He reached across my body to touch a silky, translucent ear, and the kitten twitched its whiskers, screwing up its face as though about to sneeze, but didn’t open its eyes. The purr continued unabated.
“One of the books she liked was written by an Austrian, from the city of Melk, and so she thought it a verra suitable name for the kit.”
“Suitable . . . ?”
“Aye,” he said, nodding toward the empty dish, without the slightest twitch of lip or eyelid. “Adso of Milk.”
A slit of green showed as one eye opened, as though in response to the name. Then it closed again, and the purring resumed.
“Well, if he doesn’t mind, I suppose I don’t,” I said, resigned. “Adso it is.”
A
WEEK LATER, we—that is, the women—were engaged in the backbreaking business of laundry when Clarence the mule let out his clarion announcement that company was coming. Little Mrs. Aberfeldy leaped as though she’d been stung by a bee, and dropped an armload of wet shirts in the dirt of the yard. I could see Mrs. Bug and Mrs. Chisholm opening their mouths in reproach, and took the opportunity to wipe my hands on my apron and hurry round to the front, to greet whatever visitor might be approaching.
Sure enough; a bay mule was coming out of the trees at the head of the trail, followed by a fat brown mare on a leading rein. The mule’s ears flicked forward and he brayed enthusiastically in reply to Clarence’s greeting. I stuck my fingers in my ears to block the ungodly racket, and squinted against the dazzle of the afternoon sun to make out the mule’s rider.
“Mr. Husband!” Pulling my fingers out of my ears, I hurried forward to greet him.
“Mrs. Fraser—good day to thee!”
Hermon Husband pulled off his black slouch hat and gave me a brief nod of greeting, then slid off the mule with a groan that spoke of a good many hours in the saddle. His lips moved soundlessly in the framework of his beard as he straightened stiffly; he was a Quaker, and didn’t use strong language. Not out loud, at least.

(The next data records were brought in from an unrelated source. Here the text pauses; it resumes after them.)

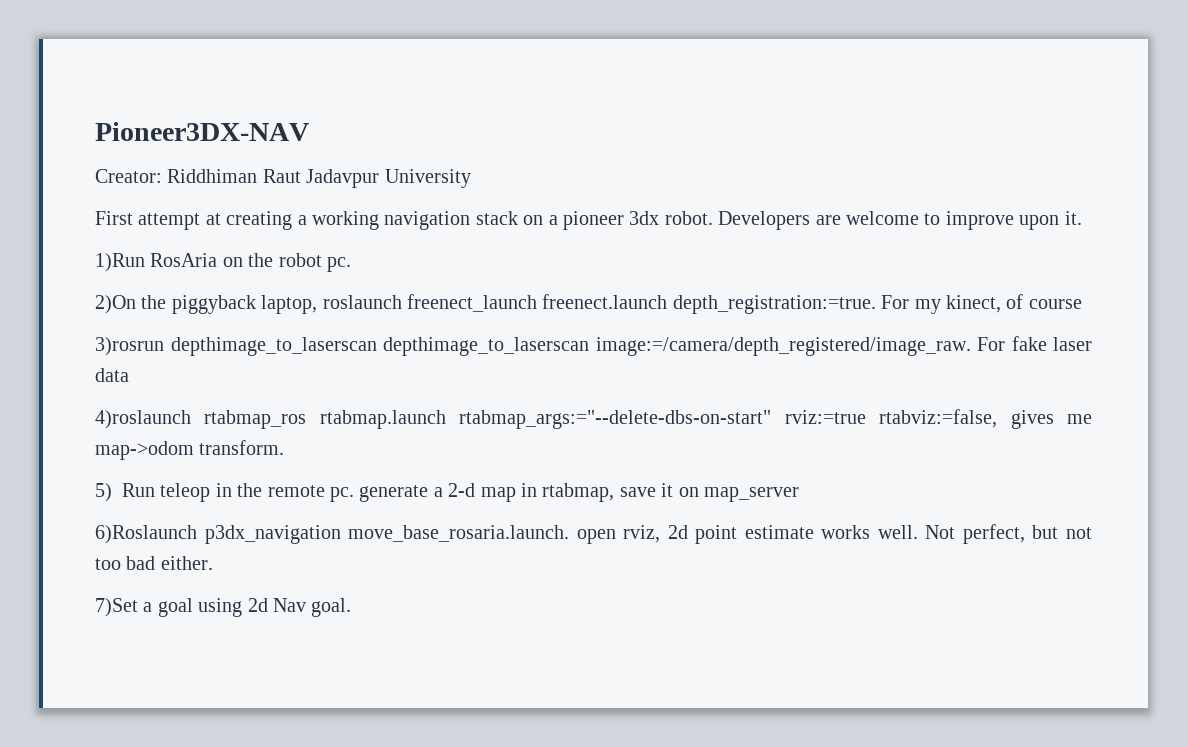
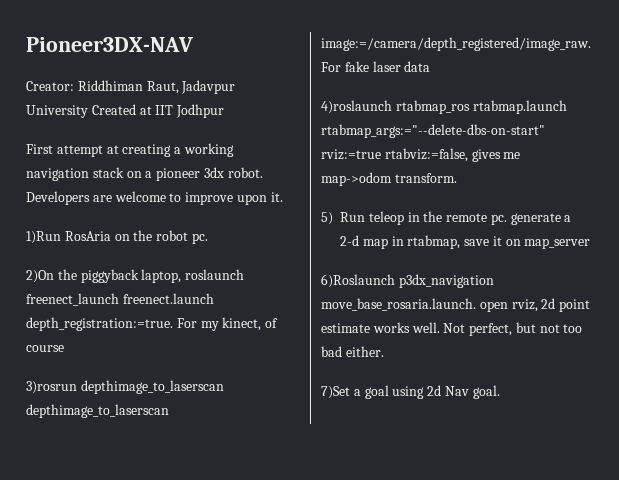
- Creator: Riddhiman Raut Jadavpur University
+ Creator: Riddhiman Raut, Jadavpur University Created at IIT Jodhpur

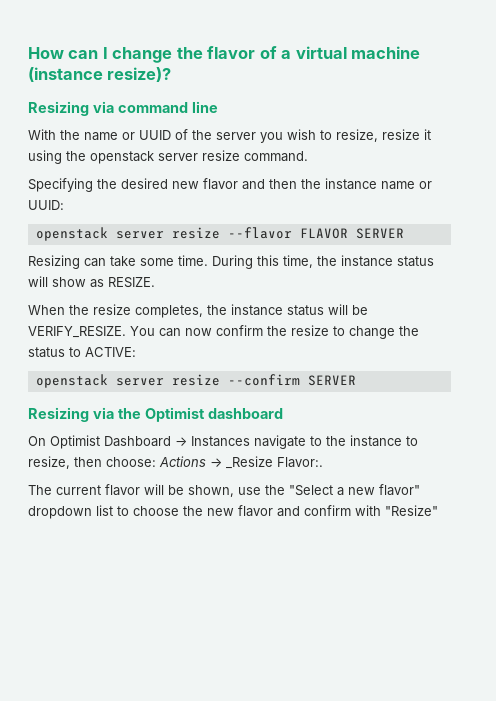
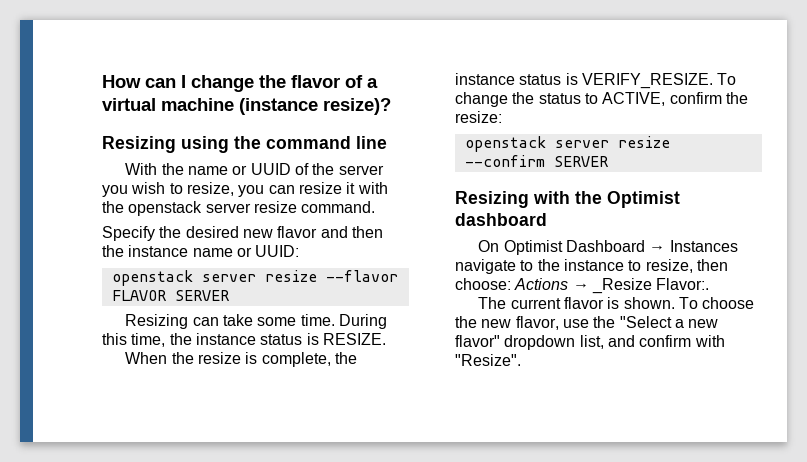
- Resizing via command line
+ Resizing using the command line
- With the name or UUID of the server you wish to resize, resize it using the openstack server resize command.
+ With the name or UUID of the server you wish to resize, you can resize it with the openstack server resize command.
- Specifying the desired new flavor and then the instance name or UUID:
+ Specify the desired new flavor and then the instance name or UUID:
- During this time, the instance status will show as RESIZE.
+ During this time, the instance status is RESIZE.
- When the resize completes, the instance status will be VERIFY_RESIZE. You can now confirm the resize to change the status to ACTIVE:
+ When the resize is complete, the instance status is VERIFY_RESIZE. To change the status to ACTIVE, confirm the resize:
- Resizing via the Optimist dashboard
+ Resizing with the Optimist dashboard
- The current flavor will be shown, use the "Select a new flavor" dropdown list to choose the new flavor and confirm with "Resize"
+ The current flavor is shown. To choose the new flavor, use the "Select a new flavor" dropdown list, and confirm with "Resize".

“Is thy husband at home, Mrs. Fraser?”
“I just saw him heading for the stable; I’ll go and find him!” I shouted, above the continued braying of the mules. I took the hat from him, and gestured toward the house. “I’ll see to your animals!”
He nodded thanks and limped slowly round the house, toward the kitchen door. From the back, I could see how painfully he moved; he could barely put weight on his left foot. The hat in my hand was covered with dust and mud stains, and I had smelled the odor of unwashed clothes and body when he stood near me. He’d been a long time riding, and not just today—for a week or more, I thought, and sleeping rough for the most of it.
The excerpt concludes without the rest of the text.